*WHAT YOU SHOULD DO:*
Apart from any images, the entries are to be output exactly.

DATASET EXCERPTS section start

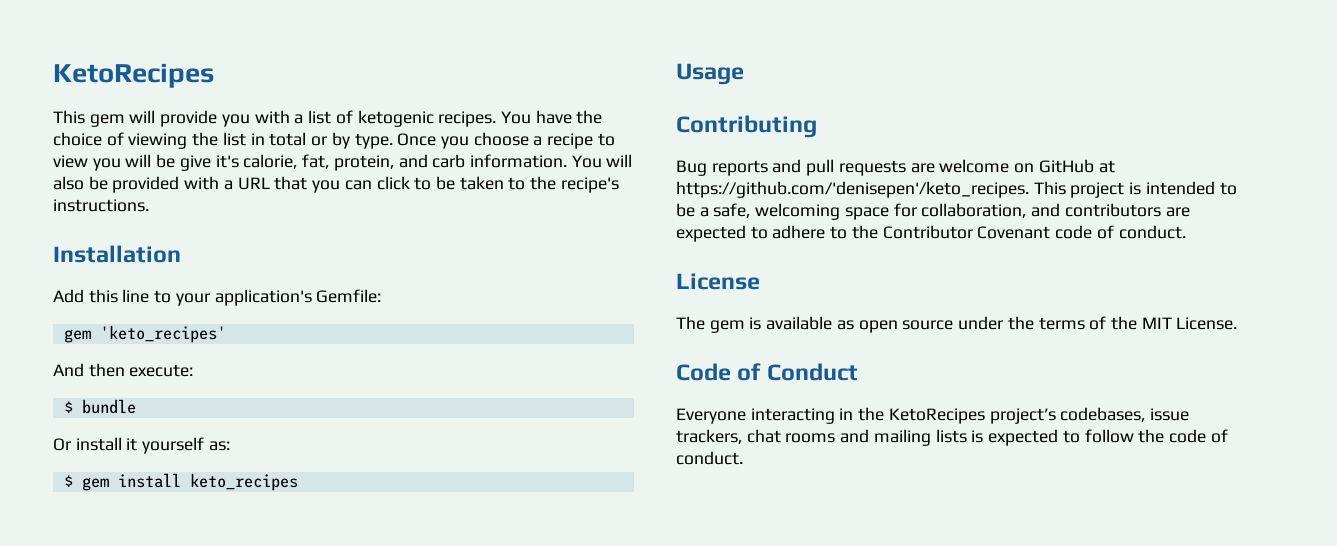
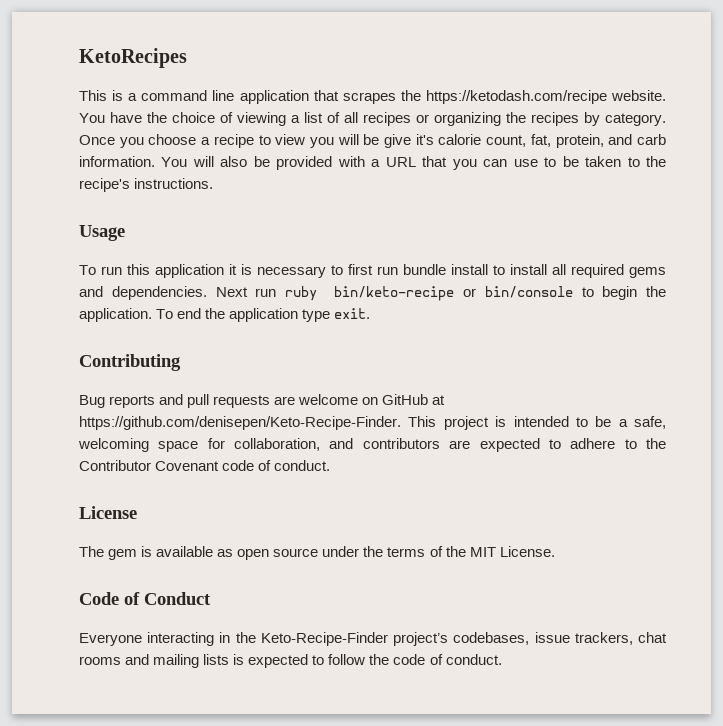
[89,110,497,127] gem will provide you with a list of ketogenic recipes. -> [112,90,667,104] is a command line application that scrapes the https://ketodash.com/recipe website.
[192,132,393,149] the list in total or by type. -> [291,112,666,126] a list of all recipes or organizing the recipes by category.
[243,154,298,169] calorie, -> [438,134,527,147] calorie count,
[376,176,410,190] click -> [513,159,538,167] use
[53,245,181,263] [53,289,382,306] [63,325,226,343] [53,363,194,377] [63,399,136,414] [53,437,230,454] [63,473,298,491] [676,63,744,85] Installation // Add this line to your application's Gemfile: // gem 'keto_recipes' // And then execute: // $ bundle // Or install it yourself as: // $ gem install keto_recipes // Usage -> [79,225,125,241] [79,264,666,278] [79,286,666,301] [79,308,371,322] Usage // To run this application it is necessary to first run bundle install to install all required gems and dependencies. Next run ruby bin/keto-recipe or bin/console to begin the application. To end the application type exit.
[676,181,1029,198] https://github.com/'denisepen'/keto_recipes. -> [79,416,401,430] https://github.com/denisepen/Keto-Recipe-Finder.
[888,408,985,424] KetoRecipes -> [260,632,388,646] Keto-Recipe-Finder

DATASET EXCERPTS section end

*SOLUTION:*
[89,110,497,127] gem will provide you with a list of ketogenic recipes. -> [112,90,667,104] is a command line application that scrapes the https://ketodash.com/recipe website.
[192,132,393,149] the list in total or by type. -> [291,112,666,126] a list of all recipes or organizing the recipes by category.
[243,154,298,169] calorie, -> [438,134,527,147] calorie count,
[376,176,410,190] click -> [513,159,538,167] use
[53,245,181,263] [53,289,382,306] [63,325,226,343] [53,363,194,377] [63,399,136,414] [53,437,230,454] [63,473,298,491] [676,63,744,85] Installation // Add this line to your application's Gemfile: // gem 'keto_recipes' // And then execute: // $ bundle // Or install it yourself as: // $ gem install keto_recipes // Usage -> [79,225,125,241] [79,264,666,278] [79,286,666,301] [79,308,371,322] Usage // To run this application it is necessary to first run bundle install to install all required gems and dependencies. Next run ruby bin/keto-recipe or bin/console to begin the application. To end the application type exit.
[676,181,1029,198] https://github.com/'denisepen'/keto_recipes. -> [79,416,401,430] https://github.com/denisepen/Keto-Recipe-Finder.
[888,408,985,424] KetoRecipes -> [260,632,388,646] Keto-Recipe-Finder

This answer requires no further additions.